Lock duration: 5s – minutes (table rewrite or full scan on large tables) Frontend state: Lock affected view(s), show migration progress, disable editing Data endpoints: Return 503 Service Unavailable with Retry-After header

PostgreSQL — blocks ALL reads and writes:

  • ALTER COLUMN TYPE (type change) — full table rewrite
  • SET NOT NULL — full table scan to validate no NULLs exist
  • Add column with DEFAULT on PG < 11

MySQL — blocks DML but allows SELECT (COPY algorithm):

  • MODIFY COLUMN TYPE (type change) — full table copy, reads still work
  • Converting between incompatible charsets

Vendor-Specific Frontend Behavior for Level 3

Because MySQL's COPY algorithm still allows SELECT:

StatePostgreSQLMySQL
SELECT / scrollingBlocked — show overlayAllowed — read-only mode
INSERT / UPDATE / DELETEBlockedBlocked
Frontend stateFull migration overlayRead-only banner + disable editing

This means the blocksReads field in the impact analysis is critical — it's true for PostgreSQL type changes but false for MySQL type changes.

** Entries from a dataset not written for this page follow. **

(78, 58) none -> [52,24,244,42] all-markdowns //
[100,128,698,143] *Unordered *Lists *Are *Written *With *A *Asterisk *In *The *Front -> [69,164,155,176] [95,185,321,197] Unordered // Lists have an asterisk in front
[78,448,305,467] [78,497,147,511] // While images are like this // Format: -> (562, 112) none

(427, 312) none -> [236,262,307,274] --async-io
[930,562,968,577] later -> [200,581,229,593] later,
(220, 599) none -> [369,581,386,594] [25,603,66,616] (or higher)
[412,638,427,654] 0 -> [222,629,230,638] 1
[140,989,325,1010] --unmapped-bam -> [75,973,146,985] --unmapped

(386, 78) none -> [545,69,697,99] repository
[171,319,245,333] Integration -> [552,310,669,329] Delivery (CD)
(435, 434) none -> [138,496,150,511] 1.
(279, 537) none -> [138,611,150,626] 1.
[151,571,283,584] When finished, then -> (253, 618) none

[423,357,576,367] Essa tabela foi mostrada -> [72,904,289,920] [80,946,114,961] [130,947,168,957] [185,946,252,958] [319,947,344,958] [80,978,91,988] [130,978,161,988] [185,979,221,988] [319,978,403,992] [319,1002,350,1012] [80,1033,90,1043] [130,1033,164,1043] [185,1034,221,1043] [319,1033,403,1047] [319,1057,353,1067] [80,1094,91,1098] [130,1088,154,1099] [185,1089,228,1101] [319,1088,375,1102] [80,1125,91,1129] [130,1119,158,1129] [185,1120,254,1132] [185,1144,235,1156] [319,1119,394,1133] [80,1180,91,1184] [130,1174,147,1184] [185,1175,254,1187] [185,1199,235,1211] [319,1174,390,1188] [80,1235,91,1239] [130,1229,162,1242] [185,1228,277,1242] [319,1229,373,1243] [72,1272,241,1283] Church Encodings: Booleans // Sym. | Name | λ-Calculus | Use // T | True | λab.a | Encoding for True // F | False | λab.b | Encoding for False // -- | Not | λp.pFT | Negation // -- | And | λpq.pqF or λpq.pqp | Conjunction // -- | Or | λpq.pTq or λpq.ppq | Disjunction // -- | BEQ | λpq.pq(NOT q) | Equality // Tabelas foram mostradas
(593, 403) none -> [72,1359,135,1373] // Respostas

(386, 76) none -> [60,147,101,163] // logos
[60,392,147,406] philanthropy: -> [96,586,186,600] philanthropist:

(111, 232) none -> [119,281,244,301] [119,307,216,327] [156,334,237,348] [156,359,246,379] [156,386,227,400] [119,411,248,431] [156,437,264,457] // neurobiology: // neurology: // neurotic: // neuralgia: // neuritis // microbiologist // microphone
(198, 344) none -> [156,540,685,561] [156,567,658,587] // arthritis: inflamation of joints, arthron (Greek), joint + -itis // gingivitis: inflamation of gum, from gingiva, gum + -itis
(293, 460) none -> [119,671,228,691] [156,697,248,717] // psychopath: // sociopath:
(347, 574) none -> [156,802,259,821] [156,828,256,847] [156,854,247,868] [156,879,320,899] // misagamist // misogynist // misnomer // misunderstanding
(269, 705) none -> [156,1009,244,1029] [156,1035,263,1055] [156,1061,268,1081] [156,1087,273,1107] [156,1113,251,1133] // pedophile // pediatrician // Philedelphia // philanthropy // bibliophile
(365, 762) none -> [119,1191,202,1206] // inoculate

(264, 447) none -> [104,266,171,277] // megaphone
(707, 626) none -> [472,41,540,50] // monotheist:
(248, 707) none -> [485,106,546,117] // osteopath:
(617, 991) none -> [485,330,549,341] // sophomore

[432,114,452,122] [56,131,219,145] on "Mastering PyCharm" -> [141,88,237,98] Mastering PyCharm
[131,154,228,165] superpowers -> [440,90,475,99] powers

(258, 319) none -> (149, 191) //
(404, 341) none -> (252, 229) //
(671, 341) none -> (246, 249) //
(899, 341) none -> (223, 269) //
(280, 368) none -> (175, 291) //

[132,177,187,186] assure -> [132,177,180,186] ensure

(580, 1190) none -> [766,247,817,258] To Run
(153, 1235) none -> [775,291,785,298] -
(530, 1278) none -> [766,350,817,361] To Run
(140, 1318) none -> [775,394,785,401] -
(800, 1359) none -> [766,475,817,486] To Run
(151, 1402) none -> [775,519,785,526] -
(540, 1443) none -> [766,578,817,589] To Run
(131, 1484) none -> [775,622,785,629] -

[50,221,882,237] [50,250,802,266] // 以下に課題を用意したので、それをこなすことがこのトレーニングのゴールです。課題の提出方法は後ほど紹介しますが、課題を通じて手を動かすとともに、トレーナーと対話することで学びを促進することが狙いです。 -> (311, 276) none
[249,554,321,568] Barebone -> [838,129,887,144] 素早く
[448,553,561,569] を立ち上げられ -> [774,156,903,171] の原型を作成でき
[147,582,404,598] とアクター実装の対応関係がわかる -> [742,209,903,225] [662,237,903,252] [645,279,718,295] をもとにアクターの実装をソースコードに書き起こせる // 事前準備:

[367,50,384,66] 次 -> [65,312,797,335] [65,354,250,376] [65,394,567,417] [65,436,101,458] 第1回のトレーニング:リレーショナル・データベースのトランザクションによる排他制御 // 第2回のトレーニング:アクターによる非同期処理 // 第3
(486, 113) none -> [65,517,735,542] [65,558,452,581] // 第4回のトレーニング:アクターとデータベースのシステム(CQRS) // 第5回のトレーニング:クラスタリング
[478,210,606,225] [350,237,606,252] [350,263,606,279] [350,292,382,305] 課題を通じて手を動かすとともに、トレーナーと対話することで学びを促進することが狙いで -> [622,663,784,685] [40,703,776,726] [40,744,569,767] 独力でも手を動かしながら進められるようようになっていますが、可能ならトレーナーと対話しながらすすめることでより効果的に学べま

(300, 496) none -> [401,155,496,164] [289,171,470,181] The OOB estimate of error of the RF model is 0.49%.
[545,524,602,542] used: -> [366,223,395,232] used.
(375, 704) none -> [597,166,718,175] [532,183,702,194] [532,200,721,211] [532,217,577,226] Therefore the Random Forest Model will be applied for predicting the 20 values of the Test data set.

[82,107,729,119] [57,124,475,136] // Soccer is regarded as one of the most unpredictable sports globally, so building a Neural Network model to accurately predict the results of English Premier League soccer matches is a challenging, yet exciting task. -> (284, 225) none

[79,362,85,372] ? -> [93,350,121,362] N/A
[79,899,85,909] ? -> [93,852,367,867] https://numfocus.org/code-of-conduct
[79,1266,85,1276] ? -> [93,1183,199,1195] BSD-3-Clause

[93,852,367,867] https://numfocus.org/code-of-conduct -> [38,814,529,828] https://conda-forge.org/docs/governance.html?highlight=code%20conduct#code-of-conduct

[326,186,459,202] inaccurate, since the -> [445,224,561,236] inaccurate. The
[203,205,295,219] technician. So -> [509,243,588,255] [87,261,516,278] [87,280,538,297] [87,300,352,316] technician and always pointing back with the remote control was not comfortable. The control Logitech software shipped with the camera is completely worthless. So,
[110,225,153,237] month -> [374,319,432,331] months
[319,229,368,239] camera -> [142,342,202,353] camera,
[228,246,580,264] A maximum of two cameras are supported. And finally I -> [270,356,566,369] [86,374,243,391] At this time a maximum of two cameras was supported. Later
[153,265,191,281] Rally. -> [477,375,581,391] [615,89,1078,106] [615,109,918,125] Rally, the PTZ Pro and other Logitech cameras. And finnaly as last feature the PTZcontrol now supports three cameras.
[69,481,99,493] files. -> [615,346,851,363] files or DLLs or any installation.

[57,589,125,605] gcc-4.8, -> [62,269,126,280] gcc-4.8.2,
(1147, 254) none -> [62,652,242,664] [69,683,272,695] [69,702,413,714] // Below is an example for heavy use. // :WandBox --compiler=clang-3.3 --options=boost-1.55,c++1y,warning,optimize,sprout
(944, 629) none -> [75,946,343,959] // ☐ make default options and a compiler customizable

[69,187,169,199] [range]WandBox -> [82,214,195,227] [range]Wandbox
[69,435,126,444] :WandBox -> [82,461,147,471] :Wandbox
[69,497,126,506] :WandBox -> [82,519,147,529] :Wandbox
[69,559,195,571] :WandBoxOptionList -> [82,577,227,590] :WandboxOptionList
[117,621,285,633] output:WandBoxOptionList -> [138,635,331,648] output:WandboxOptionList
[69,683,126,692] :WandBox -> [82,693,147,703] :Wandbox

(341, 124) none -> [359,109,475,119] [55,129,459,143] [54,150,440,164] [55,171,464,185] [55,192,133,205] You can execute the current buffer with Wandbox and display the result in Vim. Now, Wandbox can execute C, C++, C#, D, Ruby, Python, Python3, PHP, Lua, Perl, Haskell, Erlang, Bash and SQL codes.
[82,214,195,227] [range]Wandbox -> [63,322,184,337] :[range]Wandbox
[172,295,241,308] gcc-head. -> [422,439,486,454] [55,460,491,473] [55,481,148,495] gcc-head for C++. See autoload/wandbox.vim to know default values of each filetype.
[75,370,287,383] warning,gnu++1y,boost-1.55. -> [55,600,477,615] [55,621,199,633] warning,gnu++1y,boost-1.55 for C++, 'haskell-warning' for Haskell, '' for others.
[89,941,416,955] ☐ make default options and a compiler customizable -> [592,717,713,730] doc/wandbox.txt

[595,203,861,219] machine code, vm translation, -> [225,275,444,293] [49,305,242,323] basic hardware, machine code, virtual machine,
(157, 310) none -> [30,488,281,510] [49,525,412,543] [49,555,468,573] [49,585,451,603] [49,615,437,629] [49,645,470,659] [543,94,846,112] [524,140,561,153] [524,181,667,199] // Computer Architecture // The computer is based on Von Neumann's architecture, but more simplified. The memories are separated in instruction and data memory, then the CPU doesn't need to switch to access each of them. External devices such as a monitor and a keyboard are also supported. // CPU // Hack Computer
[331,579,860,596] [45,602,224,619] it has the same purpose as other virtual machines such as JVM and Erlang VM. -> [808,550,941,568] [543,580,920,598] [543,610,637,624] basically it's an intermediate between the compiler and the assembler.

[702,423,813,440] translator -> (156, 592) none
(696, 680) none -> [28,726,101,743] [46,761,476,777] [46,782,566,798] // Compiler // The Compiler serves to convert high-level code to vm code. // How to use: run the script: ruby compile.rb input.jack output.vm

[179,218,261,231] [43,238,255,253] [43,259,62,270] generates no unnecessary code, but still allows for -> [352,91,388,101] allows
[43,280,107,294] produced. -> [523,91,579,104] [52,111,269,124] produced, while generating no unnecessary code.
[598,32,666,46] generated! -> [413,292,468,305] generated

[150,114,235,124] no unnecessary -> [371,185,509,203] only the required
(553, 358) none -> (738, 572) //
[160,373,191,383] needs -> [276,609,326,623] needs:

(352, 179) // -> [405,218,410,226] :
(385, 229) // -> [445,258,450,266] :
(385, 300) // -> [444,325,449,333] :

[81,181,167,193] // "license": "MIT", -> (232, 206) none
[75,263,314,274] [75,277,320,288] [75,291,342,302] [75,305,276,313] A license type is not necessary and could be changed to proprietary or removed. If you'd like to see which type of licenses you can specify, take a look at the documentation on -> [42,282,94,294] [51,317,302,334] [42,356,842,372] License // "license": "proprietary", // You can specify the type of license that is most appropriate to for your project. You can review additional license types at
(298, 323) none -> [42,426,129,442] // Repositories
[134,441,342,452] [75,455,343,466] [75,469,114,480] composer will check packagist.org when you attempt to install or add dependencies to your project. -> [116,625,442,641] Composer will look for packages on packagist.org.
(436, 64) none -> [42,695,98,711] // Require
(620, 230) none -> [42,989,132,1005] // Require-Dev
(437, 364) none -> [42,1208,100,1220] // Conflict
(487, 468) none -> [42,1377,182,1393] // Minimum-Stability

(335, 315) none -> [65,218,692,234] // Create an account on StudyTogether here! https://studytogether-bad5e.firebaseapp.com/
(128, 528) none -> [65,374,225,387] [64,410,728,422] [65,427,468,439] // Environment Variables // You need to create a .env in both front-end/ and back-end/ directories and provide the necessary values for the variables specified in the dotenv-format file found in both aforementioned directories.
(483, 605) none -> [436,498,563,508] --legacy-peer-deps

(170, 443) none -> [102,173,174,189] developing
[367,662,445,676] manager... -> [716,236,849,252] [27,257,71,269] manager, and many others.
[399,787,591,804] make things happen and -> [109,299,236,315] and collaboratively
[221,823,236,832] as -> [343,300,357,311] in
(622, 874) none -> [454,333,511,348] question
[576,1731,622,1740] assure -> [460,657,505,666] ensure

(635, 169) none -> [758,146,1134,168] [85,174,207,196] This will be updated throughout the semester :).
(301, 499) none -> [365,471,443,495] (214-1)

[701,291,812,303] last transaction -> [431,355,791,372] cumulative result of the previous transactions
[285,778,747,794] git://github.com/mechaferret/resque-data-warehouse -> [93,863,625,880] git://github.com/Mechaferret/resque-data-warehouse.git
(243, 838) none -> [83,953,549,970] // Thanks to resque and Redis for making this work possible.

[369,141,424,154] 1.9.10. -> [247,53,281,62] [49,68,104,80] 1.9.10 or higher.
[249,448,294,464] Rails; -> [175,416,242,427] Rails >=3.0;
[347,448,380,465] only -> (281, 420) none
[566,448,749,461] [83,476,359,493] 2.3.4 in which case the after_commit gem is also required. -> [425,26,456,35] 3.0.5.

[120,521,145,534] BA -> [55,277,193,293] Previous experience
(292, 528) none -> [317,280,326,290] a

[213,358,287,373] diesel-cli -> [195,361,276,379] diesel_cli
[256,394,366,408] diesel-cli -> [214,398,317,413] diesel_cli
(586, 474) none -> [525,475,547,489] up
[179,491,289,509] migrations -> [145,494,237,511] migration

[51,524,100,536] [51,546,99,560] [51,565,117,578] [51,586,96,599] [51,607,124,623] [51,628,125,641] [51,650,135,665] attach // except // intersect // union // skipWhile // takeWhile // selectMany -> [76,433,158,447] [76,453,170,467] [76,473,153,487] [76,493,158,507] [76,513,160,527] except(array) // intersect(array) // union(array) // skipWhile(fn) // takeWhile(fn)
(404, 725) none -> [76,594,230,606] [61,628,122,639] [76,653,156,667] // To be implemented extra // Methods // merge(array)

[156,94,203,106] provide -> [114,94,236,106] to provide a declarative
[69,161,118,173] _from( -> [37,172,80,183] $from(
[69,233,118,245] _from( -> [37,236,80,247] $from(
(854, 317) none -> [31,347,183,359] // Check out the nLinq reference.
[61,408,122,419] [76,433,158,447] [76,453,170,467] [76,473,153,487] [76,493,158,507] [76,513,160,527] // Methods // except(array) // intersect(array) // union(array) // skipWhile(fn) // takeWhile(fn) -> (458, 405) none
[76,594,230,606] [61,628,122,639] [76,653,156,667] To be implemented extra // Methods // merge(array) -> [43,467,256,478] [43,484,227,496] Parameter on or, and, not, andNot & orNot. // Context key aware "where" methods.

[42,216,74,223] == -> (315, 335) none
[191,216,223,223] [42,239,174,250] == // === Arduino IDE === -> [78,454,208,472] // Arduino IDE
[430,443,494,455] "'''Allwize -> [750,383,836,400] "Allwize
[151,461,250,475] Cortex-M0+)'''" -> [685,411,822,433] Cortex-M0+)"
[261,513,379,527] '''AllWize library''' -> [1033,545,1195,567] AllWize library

MySQL Storage Engine Considerations

The lock behavior above assumes InnoDB (the default since MySQL 5.5). Other storage engines have fundamentally different DDL behavior.

MyISAM

MyISAM has no Online DDL support — every ALTER TABLE performs a full table copy with a table-level lock that blocks all reads AND writes for the entire duration. There is no INSTANT or INPLACE algorithm.

OperationMyISAM BehaviorInnoDB Equivalent
Any ALTER TABLEFull copy + table lockVaries (INSTANT/INPLACE/COPY)
Concurrent SELECTBlockedUsually allowed
Concurrent INSERT/UPDATEBlockedDepends on algorithm

MEMORY, ARCHIVE, CSV, etc.

These engines also lack Online DDL. All ALTER TABLE operations are full-copy with table locks.

What the System Must Do

  1. Detect the storage engine per table: SELECT ENGINE FROM information_schema.TABLES WHERE TABLE_SCHEMA = ? AND TABLE_NAME = ?
  2. If not InnoDB: Classify ALL migrations as Level 3 (BLOCKING, blocks reads + writes) regardless of operation type
  3. Recommend InnoDB: Show a warning in the admin UI if non-InnoDB tables are detected — "This table uses MyISAM, which blocks all operations during schema changes. Consider converting to InnoDB for better concurrent access."
  4. Store engine per view in metadata: Cache the storage engine in View or ColumnMetadata so impact analysis doesn't need a live DB query every time

Engine Detection Query

sql
-- Per table
SELECT TABLE_NAME, ENGINE
FROM information_schema.TABLES
WHERE TABLE_SCHEMA = 'workspace_db'
AND TABLE_NAME = 'products';

-- All tables in workspace
SELECT TABLE_NAME, ENGINE
FROM information_schema.TABLES
WHERE TABLE_SCHEMA = 'workspace_db'
AND TABLE_TYPE = 'BASE TABLE';

This should be cached during schema sync and stored in workspace metadata. Re-checked on each sync or drift detection.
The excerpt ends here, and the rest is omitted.